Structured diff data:
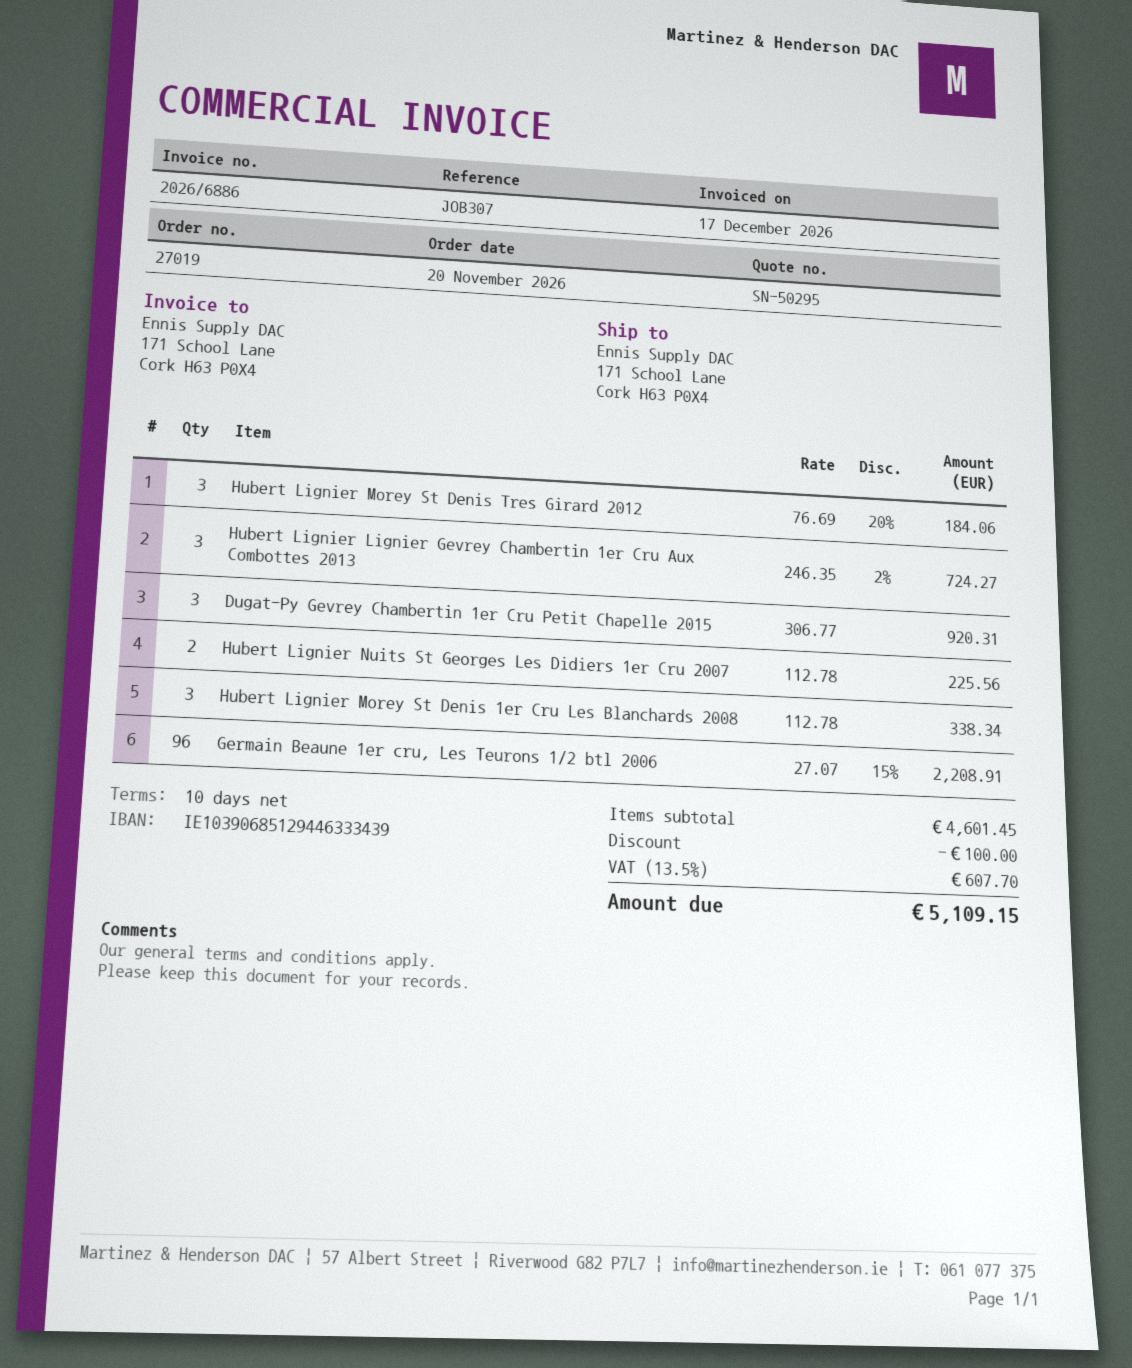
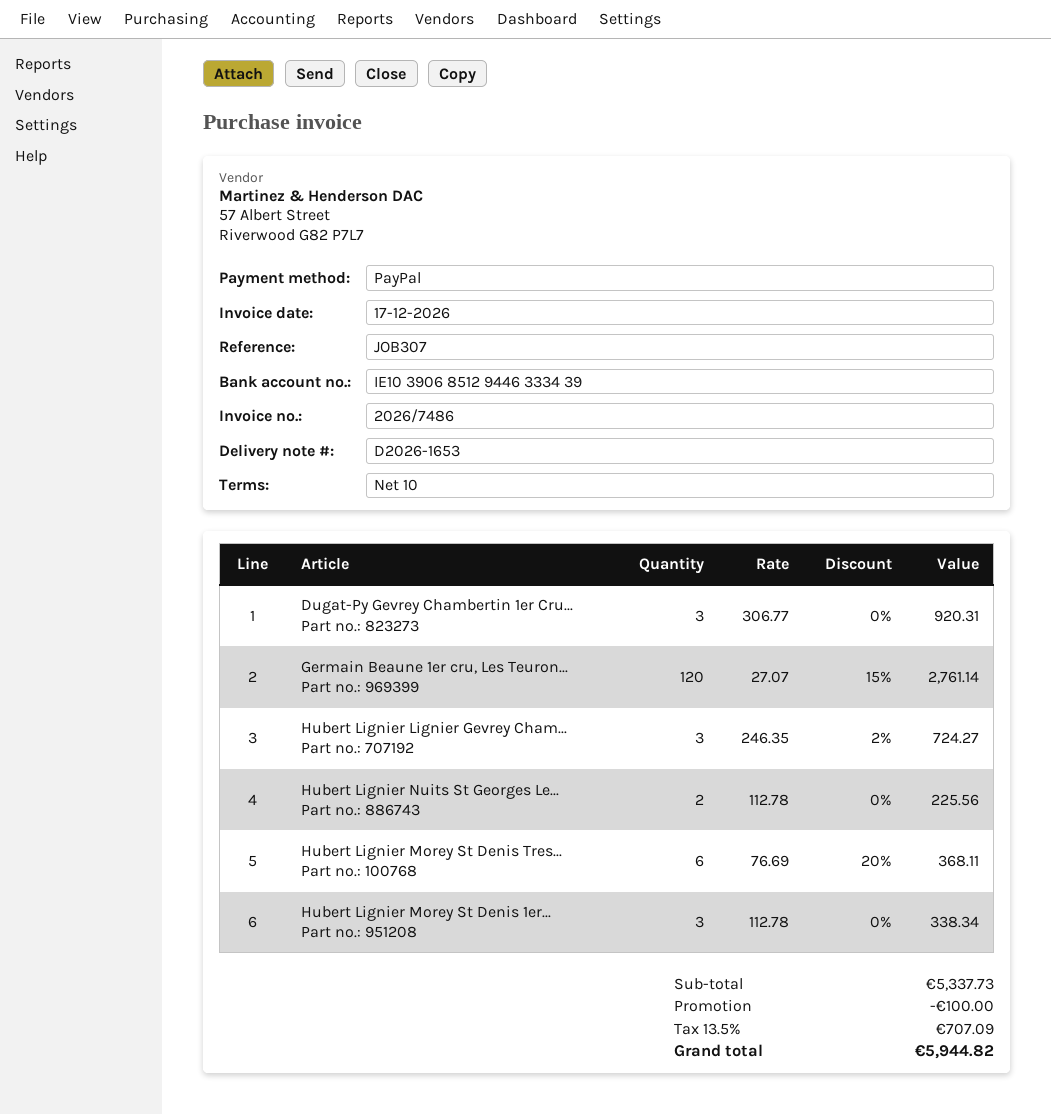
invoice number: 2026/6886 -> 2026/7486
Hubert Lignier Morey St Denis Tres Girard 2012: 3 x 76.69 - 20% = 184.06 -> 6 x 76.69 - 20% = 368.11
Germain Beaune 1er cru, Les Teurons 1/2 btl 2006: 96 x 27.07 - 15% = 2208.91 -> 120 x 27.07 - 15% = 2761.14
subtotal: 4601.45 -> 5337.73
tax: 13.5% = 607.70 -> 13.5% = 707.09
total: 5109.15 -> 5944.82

Task instructions -> Skip the pictures and output all entries exactly.

Response below ->
invoice number: 2026/6886 -> 2026/7486
Hubert Lignier Morey St Denis Tres Girard 2012: 3 x 76.69 - 20% = 184.06 -> 6 x 76.69 - 20% = 368.11
Germain Beaune 1er cru, Les Teurons 1/2 btl 2006: 96 x 27.07 - 15% = 2208.91 -> 120 x 27.07 - 15% = 2761.14
subtotal: 4601.45 -> 5337.73
tax: 13.5% = 607.70 -> 13.5% = 707.09
total: 5109.15 -> 5944.82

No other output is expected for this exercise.